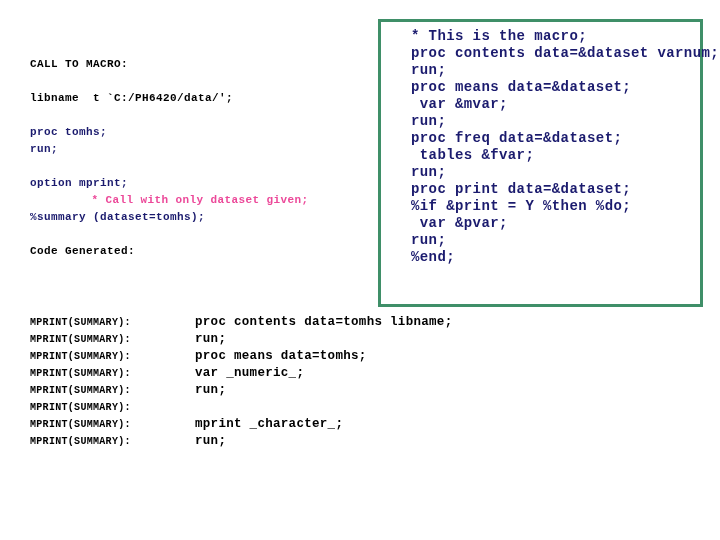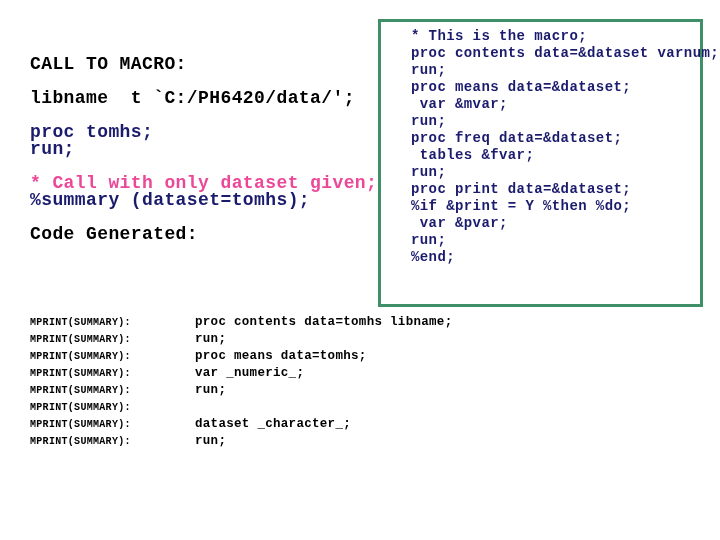--- a/index.html
+++ b/index.html
@@ -33,7 +33,7 @@
 
   .code-line {
     font-family: "Liberation Mono", "DejaVu Sans Mono", monospace;
-    font-size: 18px;
+    font-size: 11px;
     line-height: 17px;
     white-space: pre;
     letter-spacing: 0.4px;

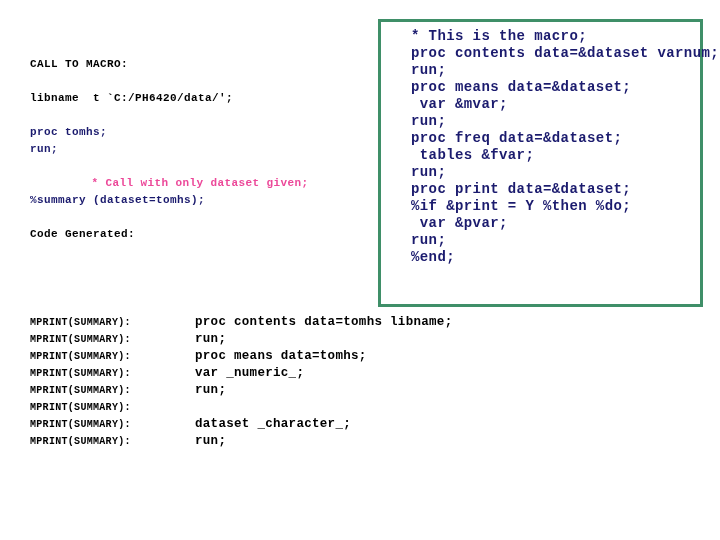--- a/index.html
+++ b/index.html
@@ -114,6 +114,7 @@
 
     <div class="blank-line"></div>
 
+    <div class="code-line c-navy">option mprint;</div>
     <div class="code-line c-green">* Call with only dataset given;</div>
     <div class="code-line c-navy">%summary (dataset=tomhs);</div>
 

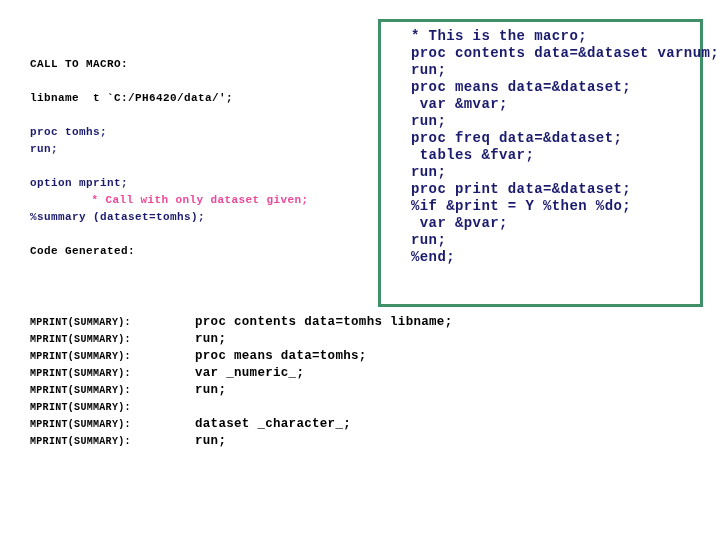--- a/index.html
+++ b/index.html
@@ -156,7 +156,7 @@
 
     <div class="mprint-row">
       <div class="mprint-label">MPRINT(SUMMARY):</div>
-      <div class="mprint-code">dataset _character_;</div>
+      <div class="mprint-code">mprint _character_;</div>
     </div>
 
     <div class="mprint-row">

_TASK REQUIREMENTS_.
Return the full set of lines above word for word and with no pictures.

_PROBLEM SOLUTION_.
--- a/index.html
+++ b/index.html
@@ -33,7 +33,7 @@
 
   .code-line {
     font-family: "Liberation Mono", "DejaVu Sans Mono", monospace;
-    font-size: 18px;
+    font-size: 11px;
     line-height: 17px;
     white-space: pre;
     letter-spacing: 0.4px;

--- a/index.html
+++ b/index.html
@@ -114,6 +114,7 @@
 
     <div class="blank-line"></div>
 
+    <div class="code-line c-navy">option mprint;</div>
     <div class="code-line c-green">* Call with only dataset given;</div>
     <div class="code-line c-navy">%summary (dataset=tomhs);</div>
 

--- a/index.html
+++ b/index.html
@@ -156,7 +156,7 @@
 
     <div class="mprint-row">
       <div class="mprint-label">MPRINT(SUMMARY):</div>
-      <div class="mprint-code">dataset _character_;</div>
+      <div class="mprint-code">mprint _character_;</div>
     </div>
 
     <div class="mprint-row">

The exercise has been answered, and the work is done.